The dropper on the other hand, is practically insane. The Instinct has tons of seat post insertion, so I went all out with the longest post I could: a 200-millimeter stroke 9point8 Fall Line. It's not just about travel though, the Fall Line works flawlessly every time. It's the only post that always lets me down … and back up again. The only bummer was that I couldn't run the carbon-railed saddle I ordered, because the Fall Line head won't accept oval rails. Oh well. On went my trusty WTB Volt with Ti rails.

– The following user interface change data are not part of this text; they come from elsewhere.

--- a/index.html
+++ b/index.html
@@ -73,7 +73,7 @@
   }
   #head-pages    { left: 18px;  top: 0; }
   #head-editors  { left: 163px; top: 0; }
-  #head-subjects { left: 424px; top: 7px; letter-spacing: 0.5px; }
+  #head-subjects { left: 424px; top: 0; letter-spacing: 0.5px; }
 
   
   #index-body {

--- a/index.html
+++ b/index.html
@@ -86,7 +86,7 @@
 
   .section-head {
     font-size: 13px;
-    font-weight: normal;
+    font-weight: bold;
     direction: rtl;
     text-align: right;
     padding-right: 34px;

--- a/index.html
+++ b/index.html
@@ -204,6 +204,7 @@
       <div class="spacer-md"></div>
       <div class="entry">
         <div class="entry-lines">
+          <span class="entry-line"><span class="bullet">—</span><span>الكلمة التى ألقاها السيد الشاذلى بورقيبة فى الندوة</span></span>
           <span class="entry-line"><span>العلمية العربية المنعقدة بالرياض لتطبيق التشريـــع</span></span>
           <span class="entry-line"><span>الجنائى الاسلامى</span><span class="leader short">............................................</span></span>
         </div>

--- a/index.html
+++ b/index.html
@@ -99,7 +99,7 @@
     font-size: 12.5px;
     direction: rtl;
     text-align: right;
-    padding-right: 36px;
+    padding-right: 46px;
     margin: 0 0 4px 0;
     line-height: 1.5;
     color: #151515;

UPDATE: 9point8 now supports oval carbon rails, via its Carbon Rail (CR) head kit. It is available as a $17 add on when ordering a Fall Line directly from 9point8’s website, or if you already have a Fall Line, you can buy it separately for $70. The kit includes a new head, 2 sets of clamps (to accommodate different diameter rails), plus hardware. When upgrading to the CR head on a new post, 9point8 will throw in a set of round rail clamps as well, so if you’ve got metal rails but think you might want carbon in the future, go ahead and splurge that extra $17 bucks for the best overall compatibility.

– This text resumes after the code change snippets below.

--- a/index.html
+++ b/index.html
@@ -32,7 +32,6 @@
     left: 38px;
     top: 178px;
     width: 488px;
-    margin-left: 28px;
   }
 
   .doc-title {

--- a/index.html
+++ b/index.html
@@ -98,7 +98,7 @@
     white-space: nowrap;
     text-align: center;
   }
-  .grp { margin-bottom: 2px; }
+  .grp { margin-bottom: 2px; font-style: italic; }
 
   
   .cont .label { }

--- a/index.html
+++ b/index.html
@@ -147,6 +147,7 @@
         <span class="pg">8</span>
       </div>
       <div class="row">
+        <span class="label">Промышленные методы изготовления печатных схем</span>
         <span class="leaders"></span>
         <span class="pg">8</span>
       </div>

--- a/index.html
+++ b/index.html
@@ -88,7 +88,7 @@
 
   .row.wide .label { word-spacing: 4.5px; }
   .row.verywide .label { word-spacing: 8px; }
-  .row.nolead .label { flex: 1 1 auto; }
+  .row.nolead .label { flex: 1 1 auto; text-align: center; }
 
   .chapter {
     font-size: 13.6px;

To make sure I'm always in control, I've got a Syntace cockpit, SRAM Code brakes, and e.thirteen tires. Syntace isn't the most popular choice, but the stuff is legit. The Germans don't mess around. The new Codes are World Cup DH strong at a marginal weight increase, and e.thirteen offers its tires with a super sticky triple compound that I run up front, as well as a longer lasting, but still super grippy dual compound that I use for the back. Finally, I hang onto Ergon GA2 grips, 'cuz I like 'em.

Unlike Rocky Mountains of the past, the Instinct was a joy to build. Rocky went from having most convoluted, difficult to work on pivots on the market, to probably the simplest and fastest. The cable ports are easy to use, and when removed, expose large windows for easy cable fishing. The downtube port will even hold a Di2 battery for clean and simple wiring. Not only that, but the whole thing is super neat and tidy looking, especially the hidden chain stay pivots. This frame is very well thought out, which made me fall in love with it before it ever left my work stand.

On trail, it has far exceeded my expectations. It's balanced, planted, and limber, making it an absolute terror on every inch of trail I've ridden it on so far. It goes fast, it goes slow, it goes up, it goes down, and it goes big. It's a dream I never want to wake up from.